What is being asked: Filtering the records below, copy only those lines that include the word "Working".

Dataset content:
____

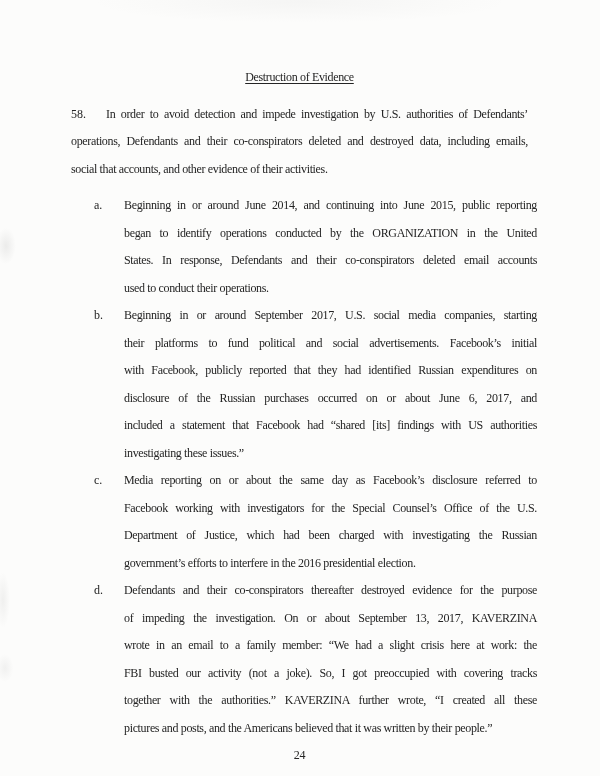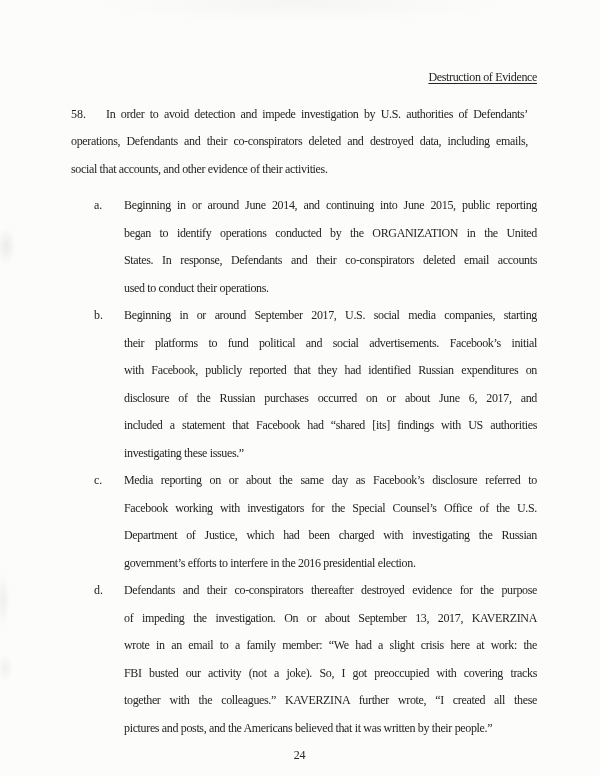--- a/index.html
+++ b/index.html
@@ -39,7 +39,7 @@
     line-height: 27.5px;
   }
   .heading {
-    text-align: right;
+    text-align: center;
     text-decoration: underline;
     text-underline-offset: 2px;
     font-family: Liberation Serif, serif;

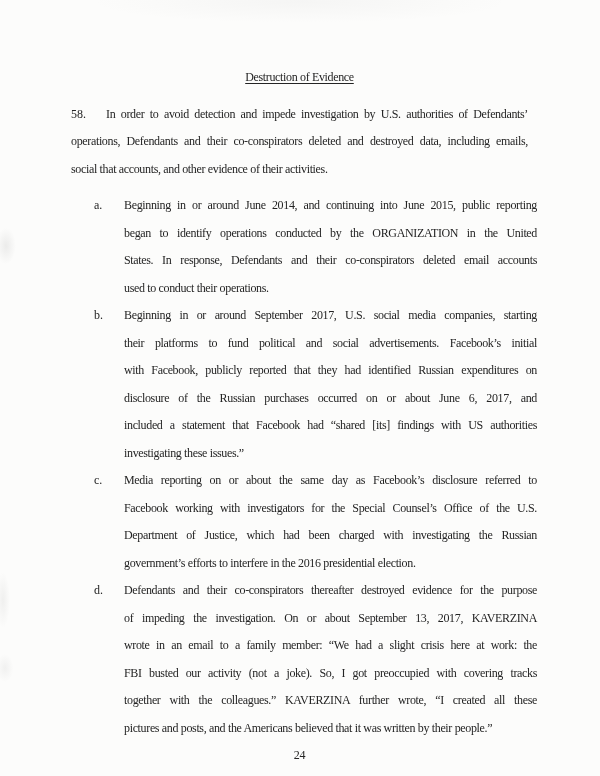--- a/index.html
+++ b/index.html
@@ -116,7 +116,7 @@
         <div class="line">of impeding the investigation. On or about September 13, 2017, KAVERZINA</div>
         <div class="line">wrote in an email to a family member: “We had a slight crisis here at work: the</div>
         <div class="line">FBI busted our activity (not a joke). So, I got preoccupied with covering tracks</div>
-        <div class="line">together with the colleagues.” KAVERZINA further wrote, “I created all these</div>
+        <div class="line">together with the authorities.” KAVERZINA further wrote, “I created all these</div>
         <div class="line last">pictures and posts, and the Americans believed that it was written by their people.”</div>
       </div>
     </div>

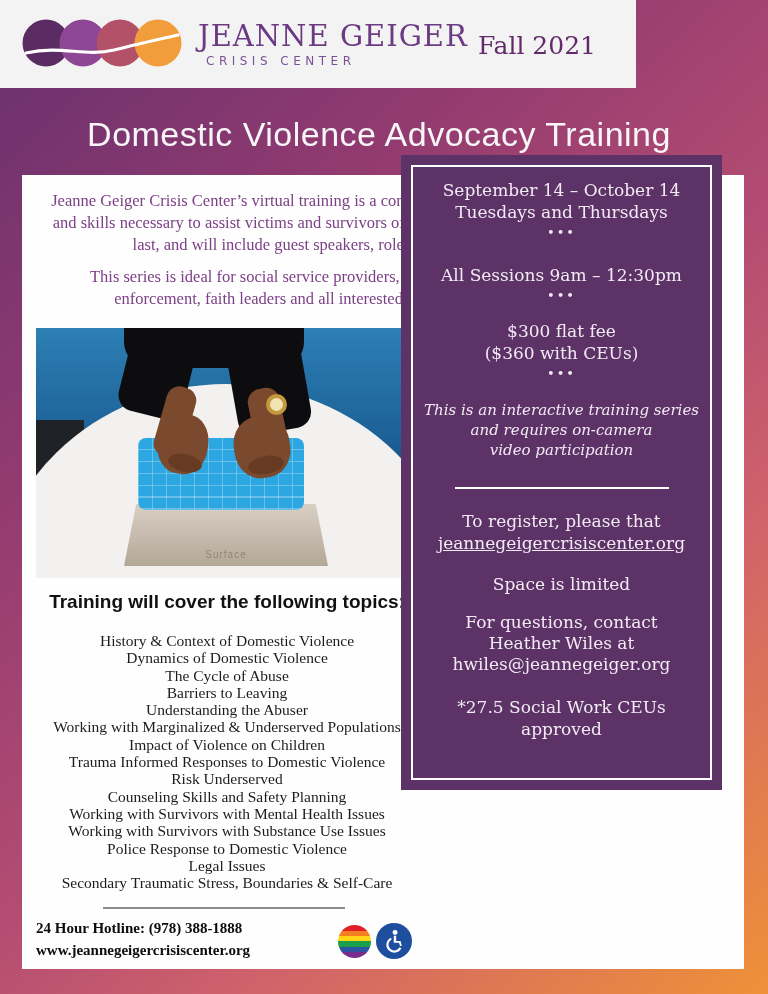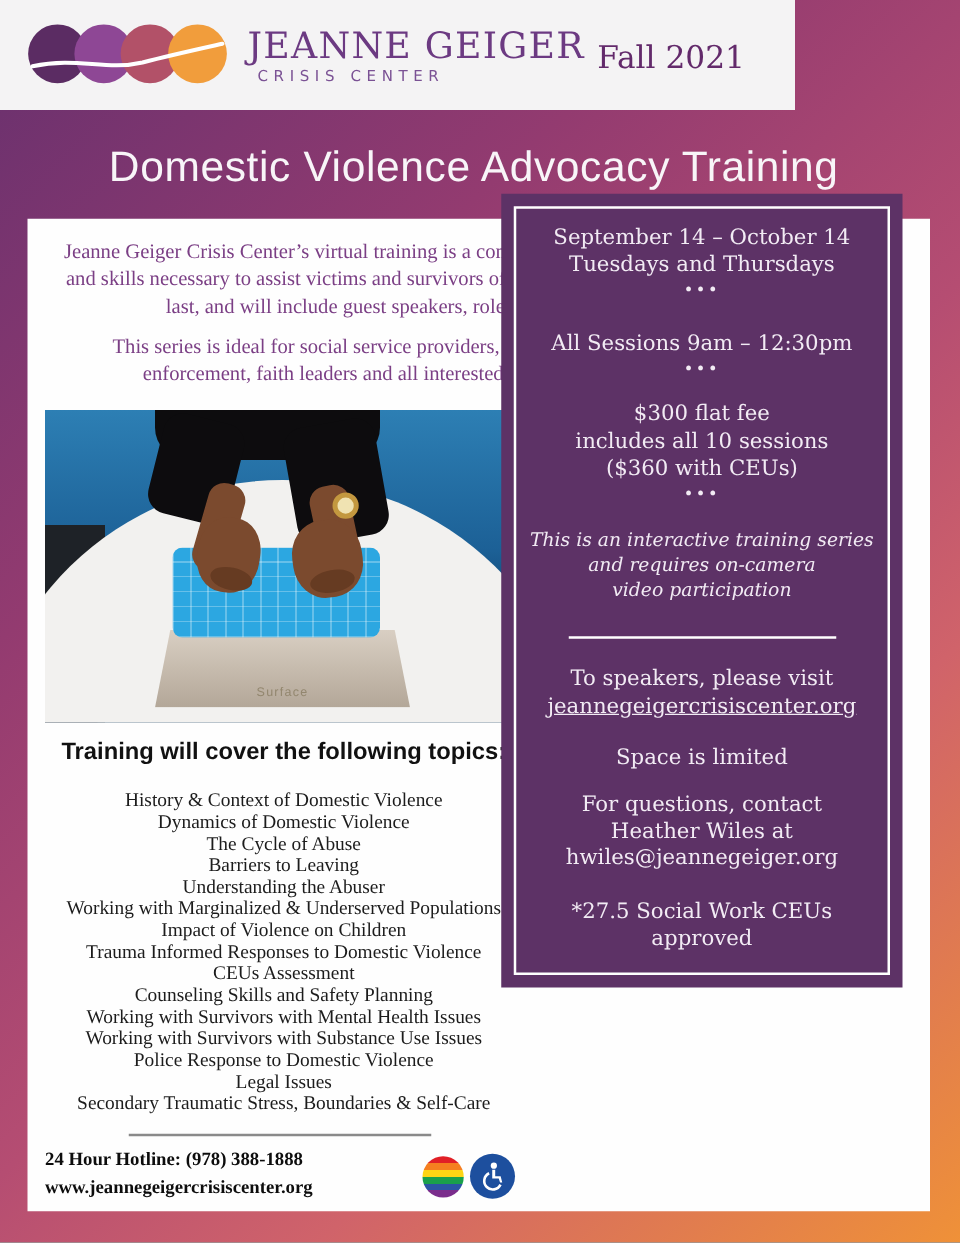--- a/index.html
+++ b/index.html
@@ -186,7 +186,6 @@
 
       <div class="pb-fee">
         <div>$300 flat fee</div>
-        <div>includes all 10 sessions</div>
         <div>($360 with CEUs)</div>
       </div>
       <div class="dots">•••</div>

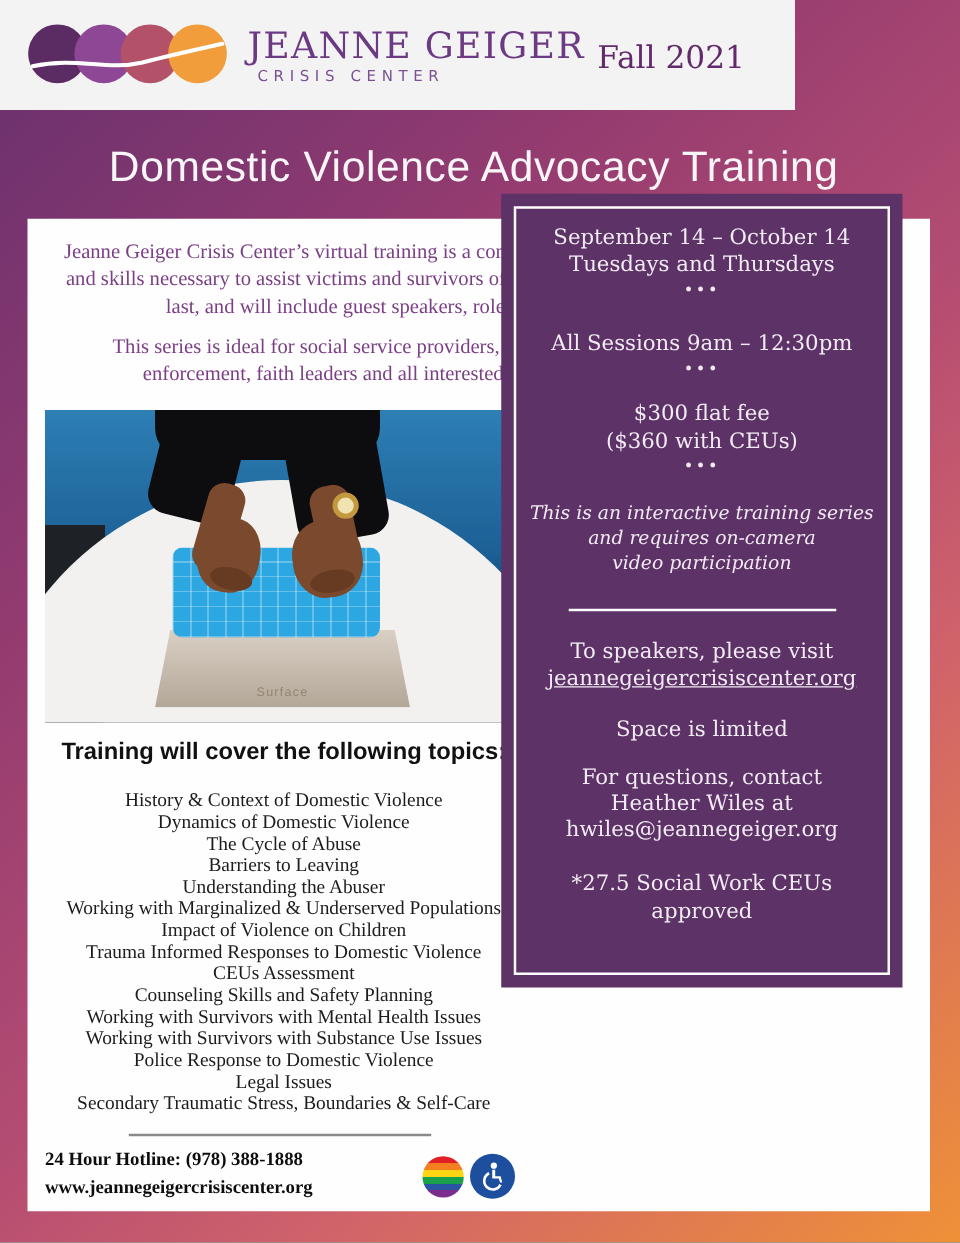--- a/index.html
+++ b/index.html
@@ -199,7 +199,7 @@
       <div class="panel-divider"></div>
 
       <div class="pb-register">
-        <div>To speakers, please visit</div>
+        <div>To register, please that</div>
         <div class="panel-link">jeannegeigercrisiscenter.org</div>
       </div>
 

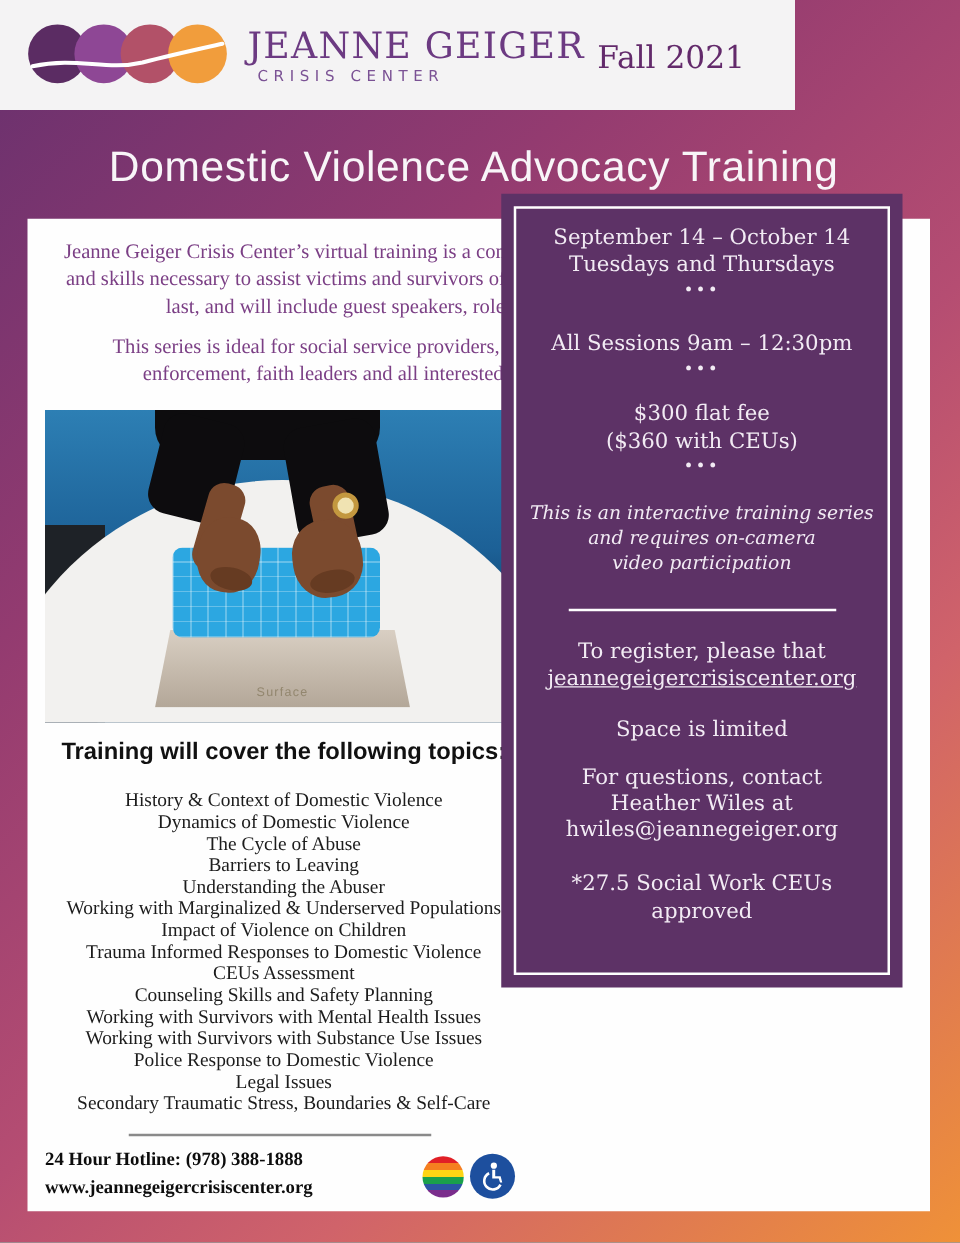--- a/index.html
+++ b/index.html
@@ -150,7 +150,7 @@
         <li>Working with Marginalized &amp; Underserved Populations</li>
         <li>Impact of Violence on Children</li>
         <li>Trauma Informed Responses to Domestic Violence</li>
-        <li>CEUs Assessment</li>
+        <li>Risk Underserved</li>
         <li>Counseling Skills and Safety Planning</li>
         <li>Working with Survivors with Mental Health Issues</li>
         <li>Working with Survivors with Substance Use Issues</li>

____

Solution to the problem:
         <li>Working with Marginalized &amp; Underserved Populations</li>
         <li>Working with Survivors with Mental Health Issues</li>
         <li>Working with Survivors with Substance Use Issues</li>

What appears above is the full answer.